- Task input -

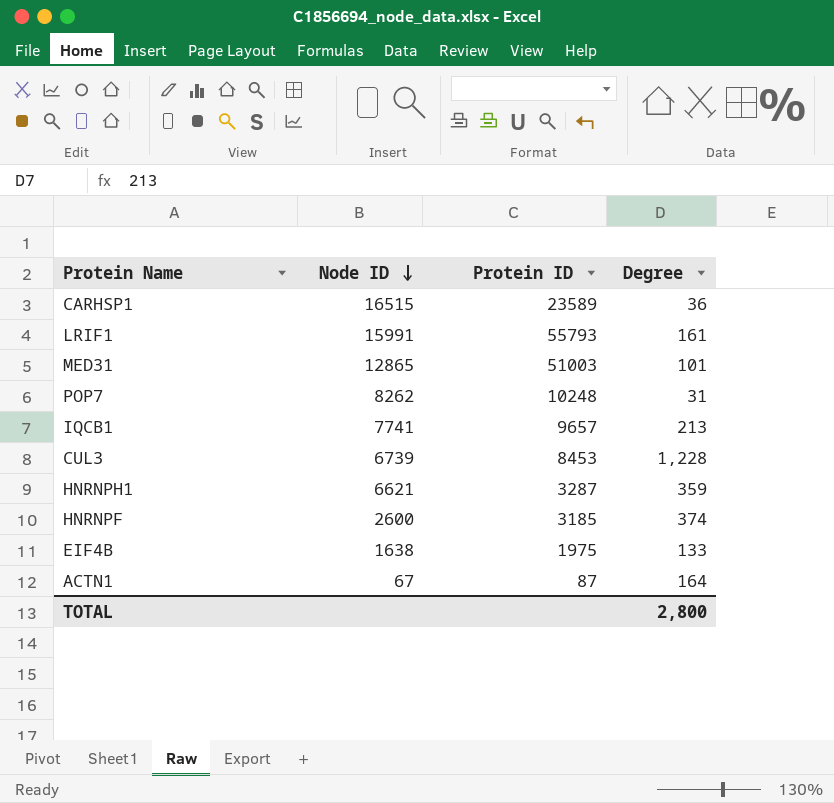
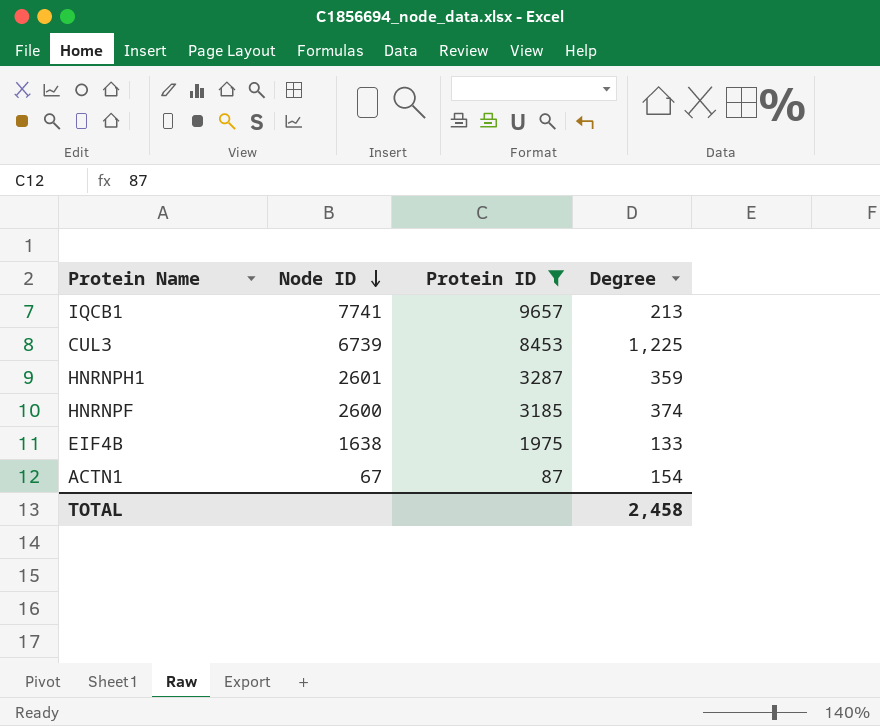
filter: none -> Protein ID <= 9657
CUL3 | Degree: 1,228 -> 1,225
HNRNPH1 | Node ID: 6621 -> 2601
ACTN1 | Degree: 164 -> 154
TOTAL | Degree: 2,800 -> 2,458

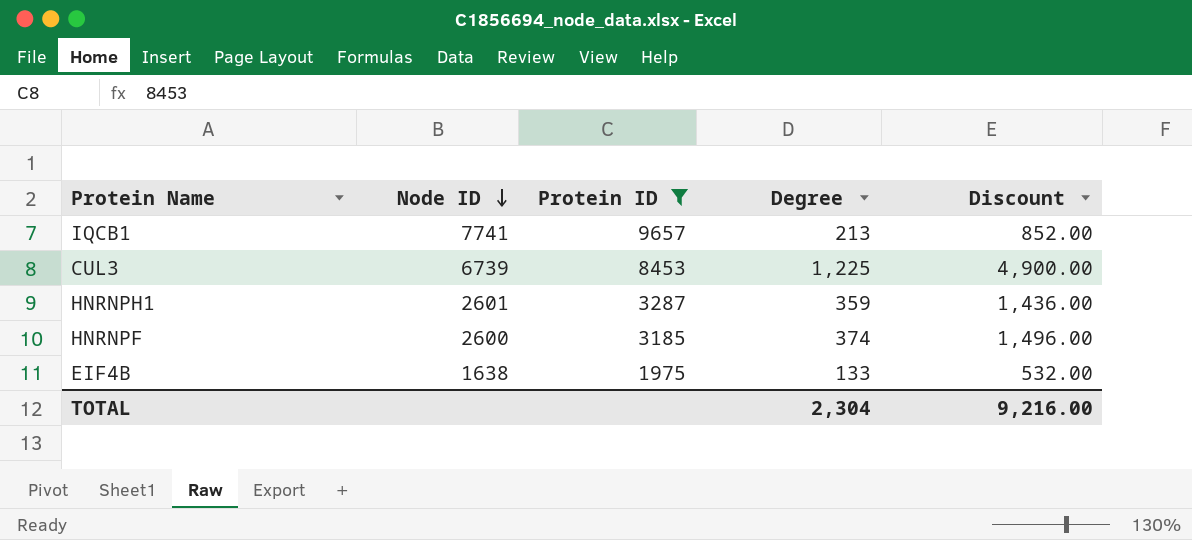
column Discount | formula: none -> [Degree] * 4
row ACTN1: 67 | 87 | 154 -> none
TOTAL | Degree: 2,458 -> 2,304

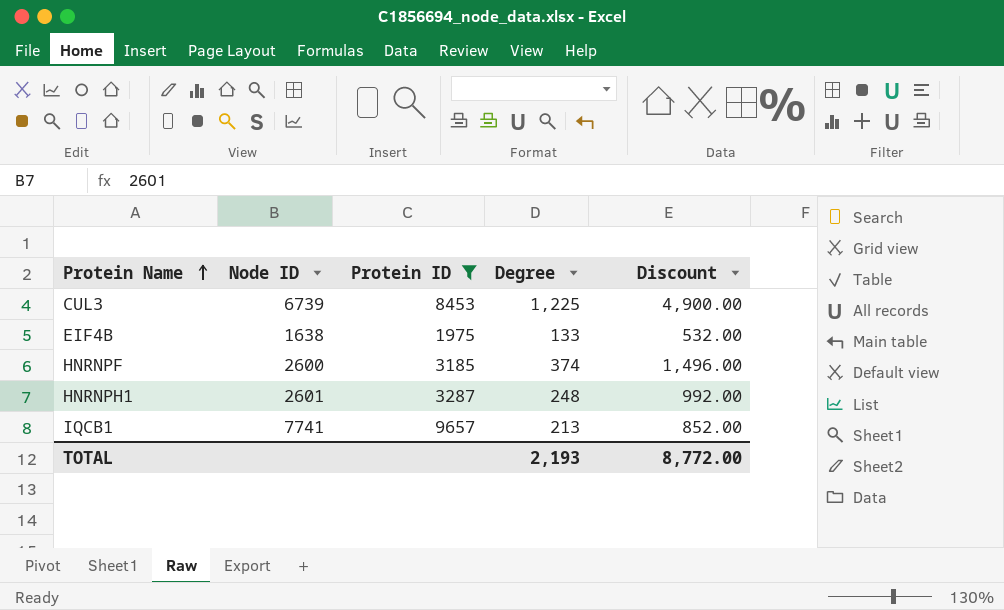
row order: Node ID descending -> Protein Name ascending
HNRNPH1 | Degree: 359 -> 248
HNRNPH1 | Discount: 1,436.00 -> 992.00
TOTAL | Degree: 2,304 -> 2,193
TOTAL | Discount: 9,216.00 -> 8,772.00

- Problem details -
Transcribe the records word for word and include no pictures.

- The answer -
filter: none -> Protein ID <= 9657
CUL3 | Degree: 1,228 -> 1,225
HNRNPH1 | Node ID: 6621 -> 2601
ACTN1 | Degree: 164 -> 154
TOTAL | Degree: 2,800 -> 2,458

column Discount | formula: none -> [Degree] * 4
row ACTN1: 67 | 87 | 154 -> none
TOTAL | Degree: 2,458 -> 2,304

row order: Node ID descending -> Protein Name ascending
HNRNPH1 | Degree: 359 -> 248
HNRNPH1 | Discount: 1,436.00 -> 992.00
TOTAL | Degree: 2,304 -> 2,193
TOTAL | Discount: 9,216.00 -> 8,772.00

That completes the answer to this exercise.